The email my ex-husband sent me on Christmas Eve obliterated any sense of healing and progress I had made for about three days. I was knocked on my ass emotionally, and now I wonder if I have even recovered from it? Although the email started well, him saying he missed me and thought of me, it deteriorated to him using love in the past tense, which was a first, and him essentially wishing me good luck in my life. And in that email he did not even wish me a Merry Christmas! I couldn’t figure out if he was psychopathic and cruel contacting me at Christmas to let me know he was over me, or if the email was so difficult to write that he simply forgot to wish me a Merry Christmas, and that had been his intention. After three days of crying and struggling to keep it together, the anger came. In early December I wrote about my seeming inability to get angry and my confusion about that. Rereading M’s Christmas email gets me riled up to this day; if I feel too weepy I go into the email and read the last line about how he hopes that one day we can talk to each other again and tell each other about our lives. And I reminded of how little he grasps the reality of the choices he has made, and the impact of his actions on me and our family. The anger I feel triggers my self-protection and I think, no, I will never let you back into my life. I don’t need to be reminded of how little you actually cared for me.    

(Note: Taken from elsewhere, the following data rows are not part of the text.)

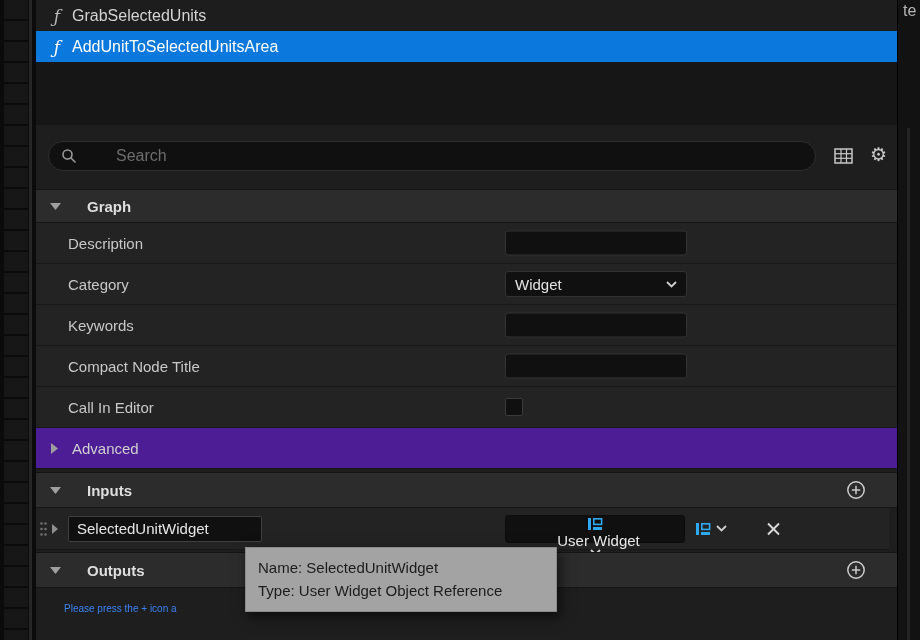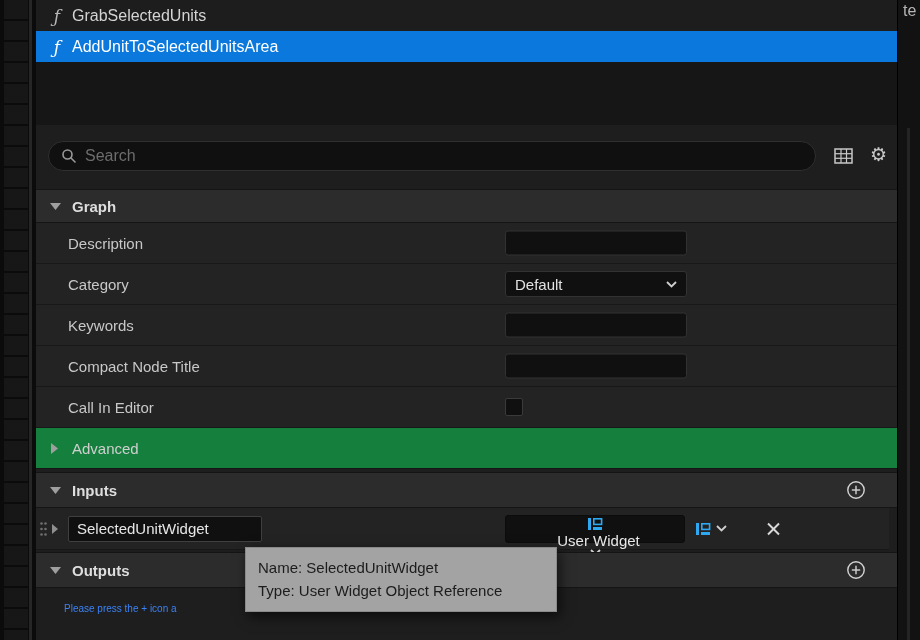"Search" .search-field { gap: none -> 31px }
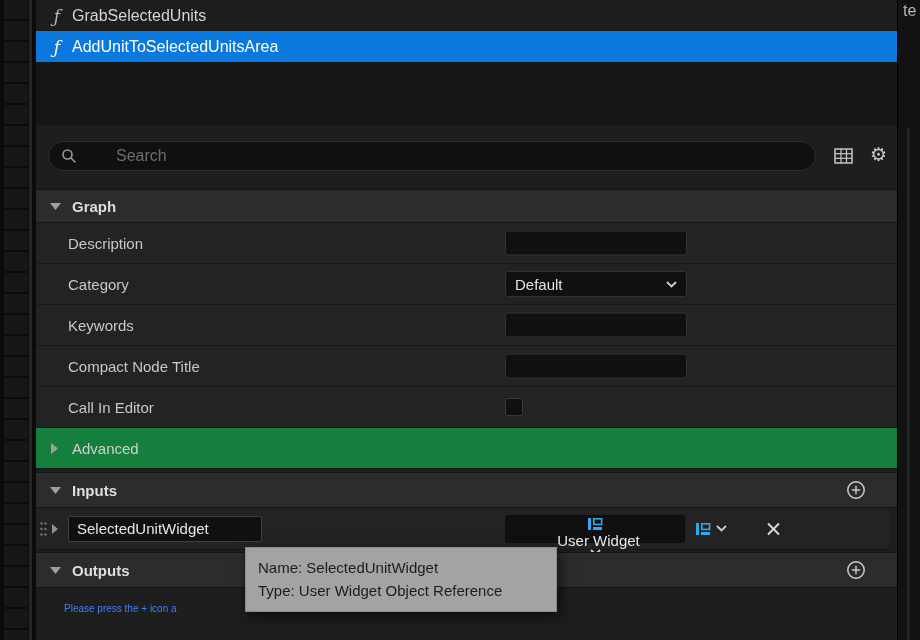"Graph" .sec-header { gap: none -> 15px }
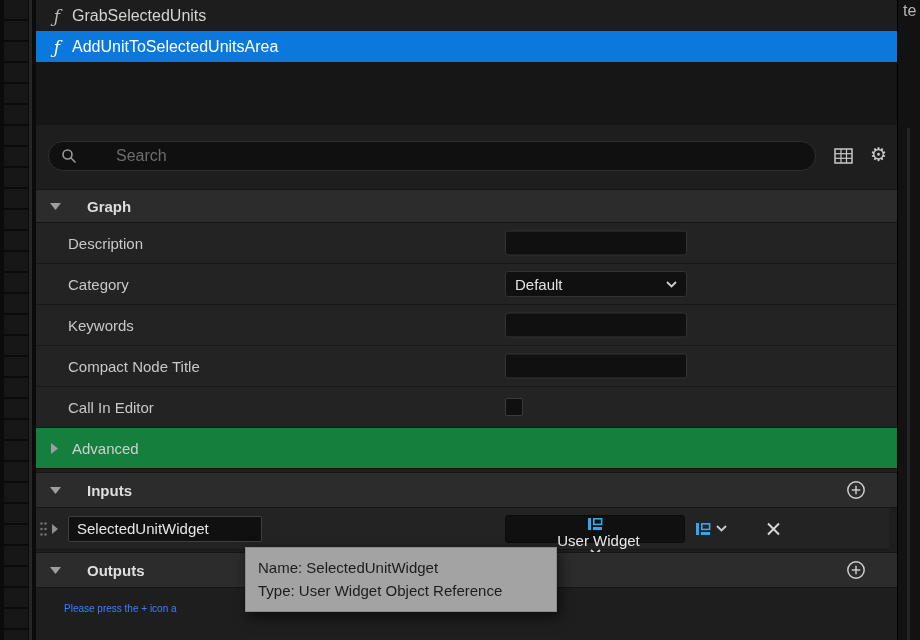"Default" span.dd-label { text: Default -> Widget }
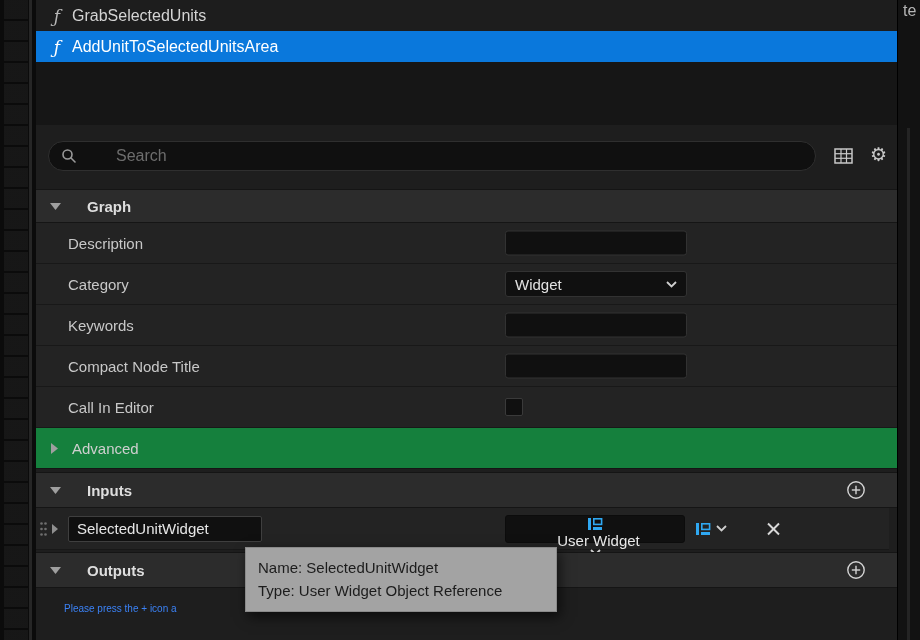"Advanced" .advanced-row { background: #15803d -> #4c1d95 }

I told a married couple about the two emails from my past that I received in one day, and the wife surmised that I needed to very clearly say goodbye and say no to those two men, and my past, which I did. Another girlfriend thought these two had come back to remind me that my responsibility is to tell other women my story and assure them they can learn from their challenges and move forward into something better. So here it is reader: life does not move backwards. There is a reason for everything that happens to us, including the people we meet and lose, and it is our sole responsibility to discover the lesson and/or message of that event. It is our duty as responsible loving citizens to grow and mature, and touch other lives in empathetic and loving ways with our new found knowledge. It is our responsibility to learn new coping mechanisms and behaviours and model these. 

I believe the Universe will keep giving me the same lesson, over and over, until I have truly internalized what I need to be able to let go and move on. As the process of me moving on continues in fits and starts, I hope to meet like-minded and authentic people and one day discover real and lasting love.